## YOUR INSTRUCTIONS
Using the records below, transcribe word for word the stretch from the line that contains "ship to: Rosenstr." through the line that contains "16.00 = 3840.00", both end lines included, and nothing else.

____

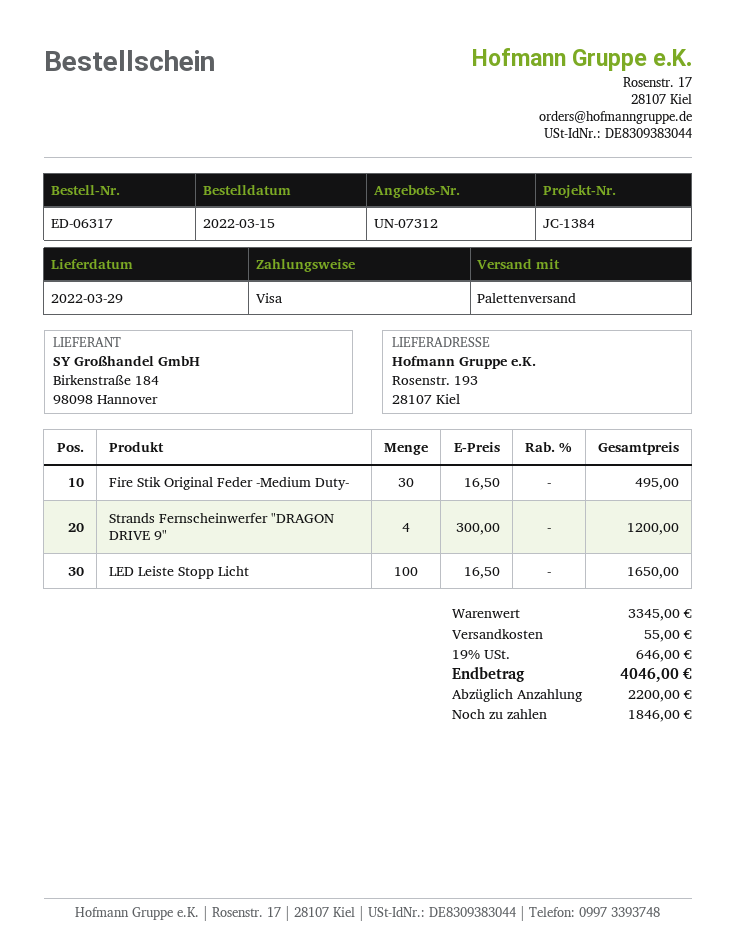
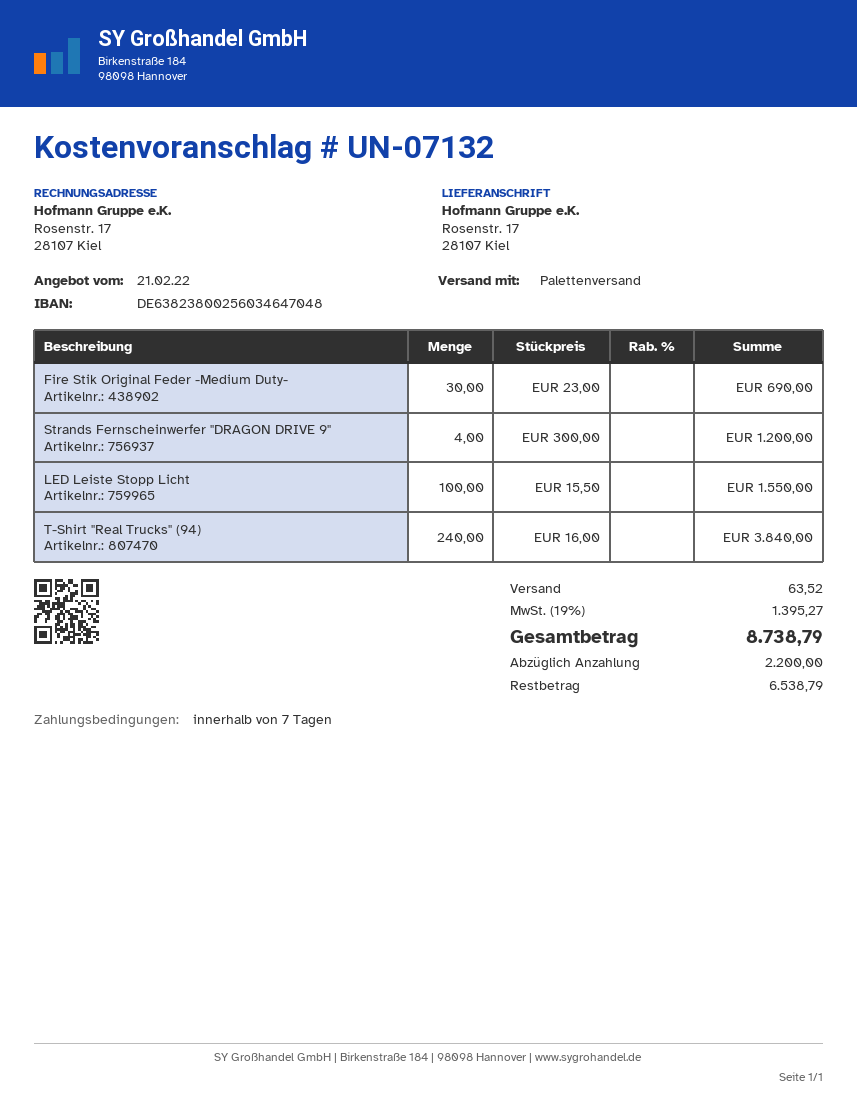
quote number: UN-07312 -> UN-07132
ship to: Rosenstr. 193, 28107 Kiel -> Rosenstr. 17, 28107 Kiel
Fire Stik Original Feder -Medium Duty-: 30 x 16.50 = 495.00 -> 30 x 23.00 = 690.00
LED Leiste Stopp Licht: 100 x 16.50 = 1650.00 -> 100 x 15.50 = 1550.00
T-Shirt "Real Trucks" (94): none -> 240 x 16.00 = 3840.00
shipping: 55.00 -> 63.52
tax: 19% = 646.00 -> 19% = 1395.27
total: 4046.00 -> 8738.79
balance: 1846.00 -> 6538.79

____

## COMPLETED TASK
ship to: Rosenstr. 193, 28107 Kiel -> Rosenstr. 17, 28107 Kiel
Fire Stik Original Feder -Medium Duty-: 30 x 16.50 = 495.00 -> 30 x 23.00 = 690.00
LED Leiste Stopp Licht: 100 x 16.50 = 1650.00 -> 100 x 15.50 = 1550.00
T-Shirt "Real Trucks" (94): none -> 240 x 16.00 = 3840.00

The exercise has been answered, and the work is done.